## [What the task asks]
From the records below, print exactly the lines starting at the one containing "- There's a" and ending at the one containing "have neat handwriting.", ends included, and nothing else.

## [Recorded information]
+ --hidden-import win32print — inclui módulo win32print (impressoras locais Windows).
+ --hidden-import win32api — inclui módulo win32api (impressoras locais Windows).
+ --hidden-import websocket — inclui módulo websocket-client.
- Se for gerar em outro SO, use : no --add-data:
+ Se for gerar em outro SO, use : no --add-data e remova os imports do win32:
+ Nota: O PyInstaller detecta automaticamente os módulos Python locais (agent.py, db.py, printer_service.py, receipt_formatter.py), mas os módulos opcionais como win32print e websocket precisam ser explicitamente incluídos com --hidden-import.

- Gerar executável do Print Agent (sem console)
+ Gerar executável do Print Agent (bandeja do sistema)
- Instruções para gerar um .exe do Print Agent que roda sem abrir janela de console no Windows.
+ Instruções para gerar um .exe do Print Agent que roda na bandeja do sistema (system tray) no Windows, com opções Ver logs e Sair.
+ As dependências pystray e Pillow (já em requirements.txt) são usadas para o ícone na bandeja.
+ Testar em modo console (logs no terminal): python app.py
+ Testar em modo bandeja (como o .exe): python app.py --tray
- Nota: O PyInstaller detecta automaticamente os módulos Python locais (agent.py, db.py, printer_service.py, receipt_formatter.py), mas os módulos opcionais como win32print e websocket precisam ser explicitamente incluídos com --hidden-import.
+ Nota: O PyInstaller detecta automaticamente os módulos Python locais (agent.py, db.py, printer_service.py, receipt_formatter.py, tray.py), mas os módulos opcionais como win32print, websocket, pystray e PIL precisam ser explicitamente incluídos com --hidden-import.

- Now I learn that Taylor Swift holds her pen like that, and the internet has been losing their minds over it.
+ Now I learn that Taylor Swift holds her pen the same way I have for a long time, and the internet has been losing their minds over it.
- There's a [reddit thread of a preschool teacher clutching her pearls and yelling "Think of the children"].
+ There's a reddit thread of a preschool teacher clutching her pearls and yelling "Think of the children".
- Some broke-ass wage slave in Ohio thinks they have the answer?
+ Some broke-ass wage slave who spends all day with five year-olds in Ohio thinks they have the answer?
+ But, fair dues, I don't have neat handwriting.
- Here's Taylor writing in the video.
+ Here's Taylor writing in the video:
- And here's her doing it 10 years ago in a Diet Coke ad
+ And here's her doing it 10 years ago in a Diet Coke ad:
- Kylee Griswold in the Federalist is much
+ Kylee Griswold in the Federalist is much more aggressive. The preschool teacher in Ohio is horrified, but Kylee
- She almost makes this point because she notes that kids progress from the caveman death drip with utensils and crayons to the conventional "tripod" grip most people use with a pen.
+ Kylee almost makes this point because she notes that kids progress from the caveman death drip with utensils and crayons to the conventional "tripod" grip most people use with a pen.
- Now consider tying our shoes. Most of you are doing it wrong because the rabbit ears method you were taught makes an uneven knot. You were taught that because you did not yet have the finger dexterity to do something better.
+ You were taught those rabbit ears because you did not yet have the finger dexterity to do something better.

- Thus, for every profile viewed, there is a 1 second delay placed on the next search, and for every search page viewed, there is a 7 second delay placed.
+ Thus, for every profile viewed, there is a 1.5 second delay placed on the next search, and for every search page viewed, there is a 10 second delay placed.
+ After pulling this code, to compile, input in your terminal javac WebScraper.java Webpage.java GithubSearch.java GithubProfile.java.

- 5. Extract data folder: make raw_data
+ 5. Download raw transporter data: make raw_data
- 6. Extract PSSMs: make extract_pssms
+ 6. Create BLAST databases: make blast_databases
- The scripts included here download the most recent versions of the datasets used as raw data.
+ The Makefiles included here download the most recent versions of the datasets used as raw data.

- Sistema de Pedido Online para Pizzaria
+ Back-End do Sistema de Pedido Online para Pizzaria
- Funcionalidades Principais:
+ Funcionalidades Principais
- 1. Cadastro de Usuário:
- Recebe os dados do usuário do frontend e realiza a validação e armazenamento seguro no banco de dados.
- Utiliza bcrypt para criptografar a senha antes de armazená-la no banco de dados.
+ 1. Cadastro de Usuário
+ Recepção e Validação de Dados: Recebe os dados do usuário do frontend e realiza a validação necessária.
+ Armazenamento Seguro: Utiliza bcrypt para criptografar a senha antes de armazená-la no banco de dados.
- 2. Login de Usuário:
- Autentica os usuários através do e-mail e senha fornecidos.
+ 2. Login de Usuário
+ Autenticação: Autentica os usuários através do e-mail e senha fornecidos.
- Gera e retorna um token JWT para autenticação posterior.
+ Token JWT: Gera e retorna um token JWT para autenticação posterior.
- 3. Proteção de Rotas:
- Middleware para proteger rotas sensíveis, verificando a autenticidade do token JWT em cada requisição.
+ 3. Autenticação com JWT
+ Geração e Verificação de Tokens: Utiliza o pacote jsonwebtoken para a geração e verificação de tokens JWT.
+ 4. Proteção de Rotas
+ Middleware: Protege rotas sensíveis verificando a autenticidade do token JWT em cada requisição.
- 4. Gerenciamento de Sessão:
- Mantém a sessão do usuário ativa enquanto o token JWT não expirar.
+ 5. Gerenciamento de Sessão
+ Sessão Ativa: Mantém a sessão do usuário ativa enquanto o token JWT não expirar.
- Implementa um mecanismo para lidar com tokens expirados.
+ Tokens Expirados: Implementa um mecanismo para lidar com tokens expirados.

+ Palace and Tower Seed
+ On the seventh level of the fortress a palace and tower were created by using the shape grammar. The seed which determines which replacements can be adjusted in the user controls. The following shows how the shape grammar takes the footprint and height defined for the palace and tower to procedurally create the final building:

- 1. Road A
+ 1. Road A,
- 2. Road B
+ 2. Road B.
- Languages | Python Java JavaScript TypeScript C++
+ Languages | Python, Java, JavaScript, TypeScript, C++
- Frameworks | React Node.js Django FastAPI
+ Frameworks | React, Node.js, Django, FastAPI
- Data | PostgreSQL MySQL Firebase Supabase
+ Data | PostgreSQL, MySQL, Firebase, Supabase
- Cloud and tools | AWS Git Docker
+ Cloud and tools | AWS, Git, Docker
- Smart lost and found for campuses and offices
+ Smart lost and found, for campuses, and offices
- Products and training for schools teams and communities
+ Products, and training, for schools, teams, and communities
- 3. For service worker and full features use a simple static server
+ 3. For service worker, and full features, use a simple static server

## [Completed task]
- There's a [reddit thread of a preschool teacher clutching her pearls and yelling "Think of the children"].
+ There's a reddit thread of a preschool teacher clutching her pearls and yelling "Think of the children".
- Some broke-ass wage slave in Ohio thinks they have the answer?
+ Some broke-ass wage slave who spends all day with five year-olds in Ohio thinks they have the answer?
+ But, fair dues, I don't have neat handwriting.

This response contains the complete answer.